Based at Blandford in Dorset, home of the Royal Signals, the 13th Signal Regiment will be tasked with providing “digital armour” around armed forces personnel operating overseas to give commanders and soldiers alike the ability to operate with confidence in their IT and comms systems while under fire.
The MoD said that that both adversaries and hostile actors were already creating a “cyber frontline” alongside the more traditional domains of land, sea and air, and as the character of warfare evolves, digital and cyber capabilities will be increasingly relied on to ensure the UK’s national security.
“This is a step-change in the modernisation of the UK armed forces for information warfare. Cyber attacks are every bit as deadly as those faced on the physical battlefield, so we must prepare to defend ourselves from all those who would do us harm and 13th Signal Regiment is a vital addition to that defence,” said defence secretary Ben Wallace.
Sitting within the 1st (UK) Signal Brigade, under the command of 6th (UK) Division, the 250-strong regiment forms the core of the new Army Cyber Information Security Operations Centre – although it will also work on behalf of the Royal Navy and the Royal Air Force – and will provide specialist technical support for a hub to test and implement next-generation information capabilities.
It unifies a number of existing cyber functions from across the Army, with personnel from 15 different units joining in the first intake, plus specialist Navy and RAF personnel.
They will be organised into several Cyber Protection Teams alongside technical staff who will secure technology for troops deployed on military operations.

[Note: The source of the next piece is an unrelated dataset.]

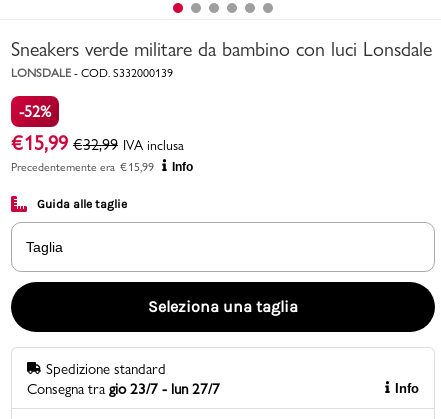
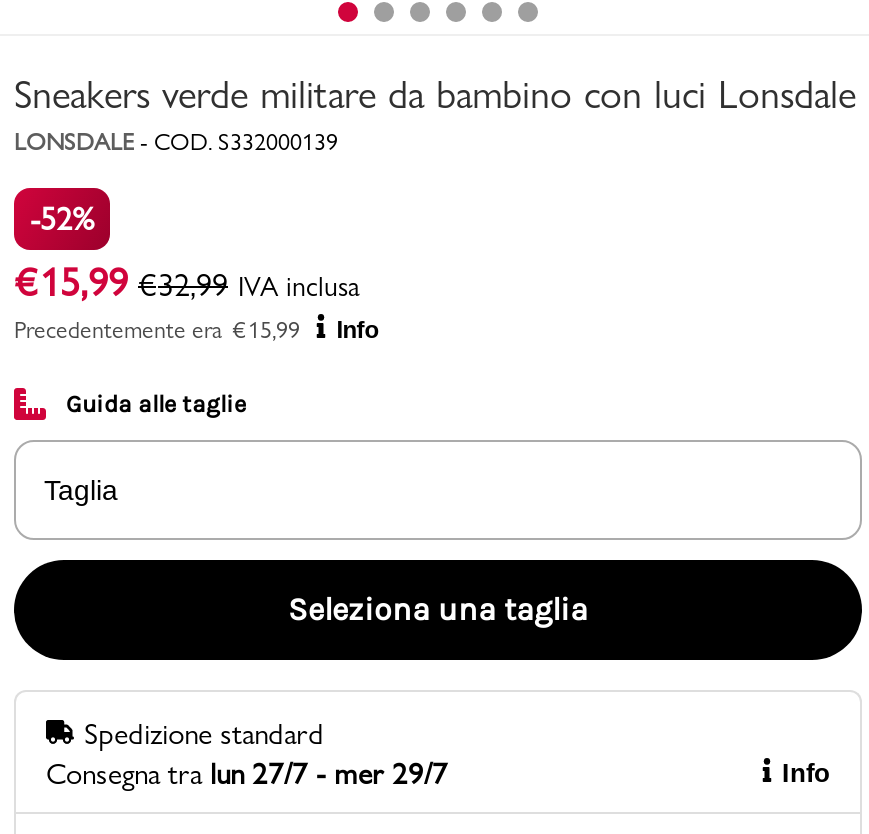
- Consegna tra gio 23/7 - lun 27/7
+ Consegna tra lun 27/7 - mer 29/7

Brigadier John Collyer, commander of the 1st (UK) Signal Brigade, said: “The formation of 13th Signal Regiment is an exciting step forward as the Royal Signals, Army and wider defence rapidly drives up their potency and resilience in the information environment and cyber domain.
“The stakes are high and our success is increasingly and critically reliant on focusing our brightest men and women onto the opportunities and risks that underpin our operations – both home and away.”
This is actually the second time the 13th Signals have existed – during the Second World War the unit served as the 1st Special Wireless Group, pioneering the use of then cutting-edge high-frequency radio communications technology, and was renamed the 13th (Radio) Signal Regiment in 1959, at which time it was based in West Germany, with personnel providing support for Nato operations during the Cold War. It was stood down in 1994.
Last year, General Sir Nick Carter, chief of the UK’s defence staff, said that cyber security would soon take its place alongside the Army, Navy and RAF in its own right as a pillar of the more coherent and consistent national UK’s defence strategy.
“Our modernised force will be framed through the integration of five domains – space, cyber and information, maritime, air and land. This will change the way we fight and the way we develop capability,” said Carter, in a speech delivered at the Royal United Services Institute (Rusi).
“Our new UK Strategic Command … is charged with driving the essential integration across the modernised force to achieve multi-domain effect. It will develop and generate the capabilities we need to operate successfully in this sub-threshold context – or grey zone, as some call it – including space, cyber, special operations and information operations.
“It will also command the strategic base, including the fixed parts of our global footprint, and the support, medical and logistic capability that enables operational deployment and mobilisation,” he said.